E poi, come è possibile che in una organizzazione che si richiama al sistema democratico – e che peraltro non è affatto democratica – gli organi di governo dell’organizzazione stessa deleghino la gestione di una funzione fondamentale come la funzione monetaria ad una banca – la Banca Centrale Europea – che per sua natura non deriva i suoi poteri da alcuna investitura popolare ma è piuttosto l’espressione di interessi che non sono quelli della comunità ma quella di alcuni paesi od alcuni poteri più forti ed influenti degli altri?
Già al momento della determinazione del valore dell’euro nei confronti delle valute che esso avrebbe sostituito non si è tenuto alcun conto dell’effettivo potere di acquisto di ciascuna moneta, ma soltanto di una più o meno fittizia valutazione che i mercati avevano dato in proposito, dando origine in molti casi a gravissimi fenomeni inflattivi che ancora adesso stiamo scontando e che sono forse la causa non ultima dell’enorme disagio che l’economia continentale sta subendo attualmente.

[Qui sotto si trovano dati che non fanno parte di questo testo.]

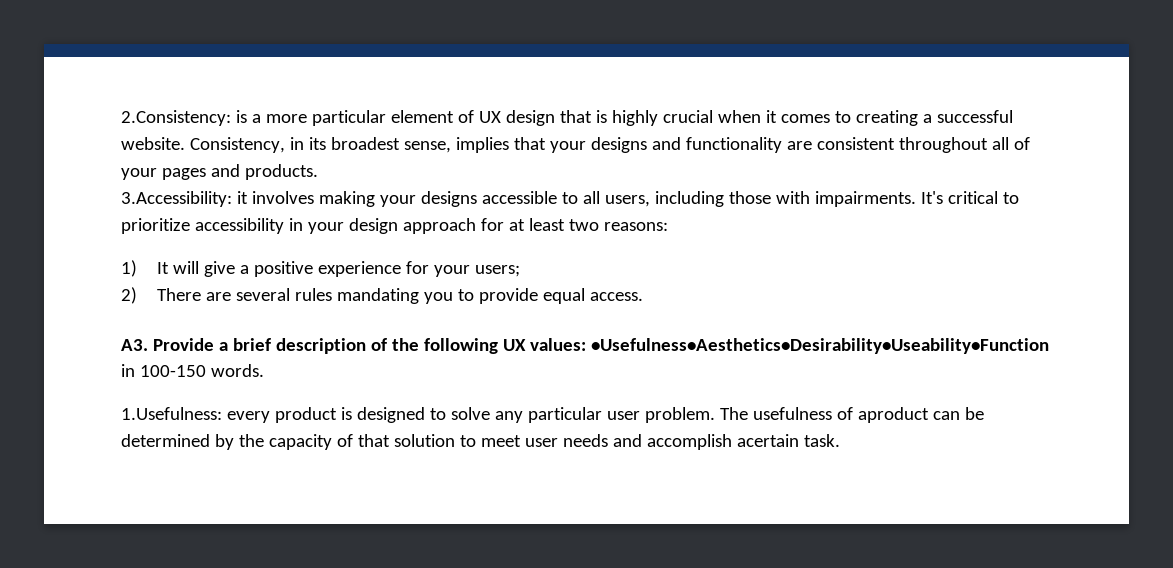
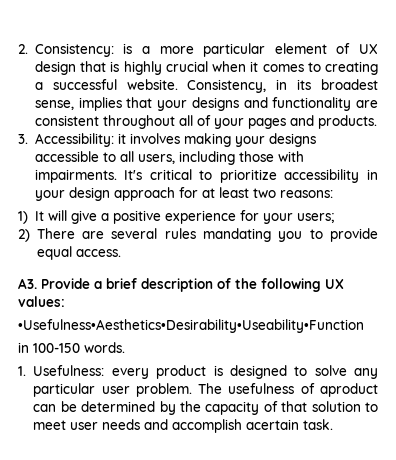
- 2.Consistency: is a more particular element of UX design that is highly crucial when it comes to creating a successful website.
+ 2. Consistency: is a more particular element of UX design that is highly crucial when it comes to creating a successful website.
- 3.Accessibility: it involves making your designs accessible to all users, including those with impairments.
+ 3. Accessibility: it involves making your designs accessible to all users, including those with impairments.
- A3. Provide a brief description of the following UX values: •Usefulness•Aesthetics•Desirability•Useability•Function
+ A3. Provide a brief description of the following UX values:
+ •Usefulness•Aesthetics•Desirability•Useability•Function
- 1.Usefulness: every product is designed to solve any particular user problem.
+ 1. Usefulness: every product is designed to solve any particular user problem.

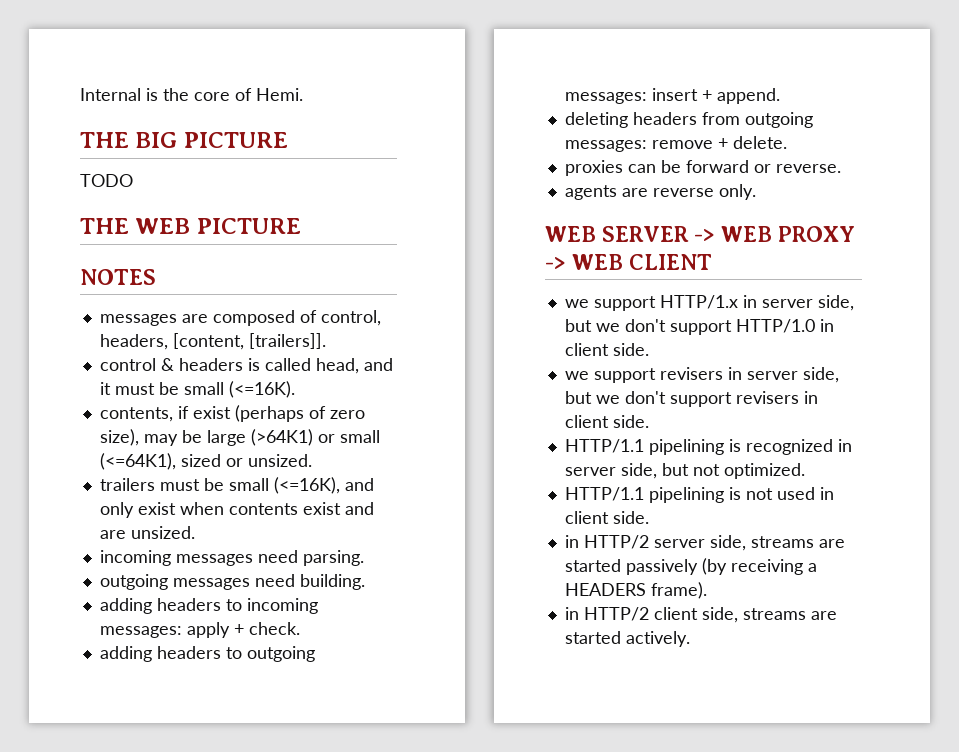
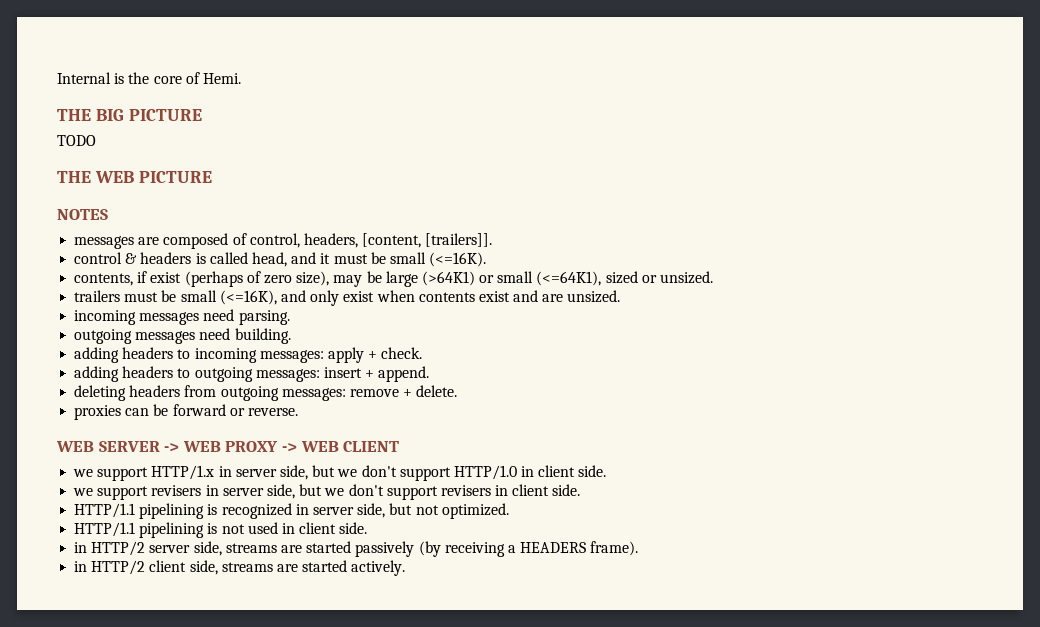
- agents are reverse only.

In conclusione ci sembra ragionevole concludere che l’aspirazione, nobile di per sé, a favorire una sempre maggiore integrazione fra i paesi europei, dimenticandosi di quel fondamentale principio democratico che dovrebbe costituire la base di ogni tentativo di unificazione e soprattutto la fretta nel fingere che le economie dei paesi partecipanti cominciassero ad unificarsi (non dimentichiamo che l’Unione Europea nacque come Comunità Economica Europea) ha dato frutti i buona parte contrari alle aspettative.
Vale la pena di ricordare due adagi popolari: quello sulle buone intenzioni di cui è lastricata la via dell’inferno e quello sulla fretta che causò la nascita dei gattini ciechi.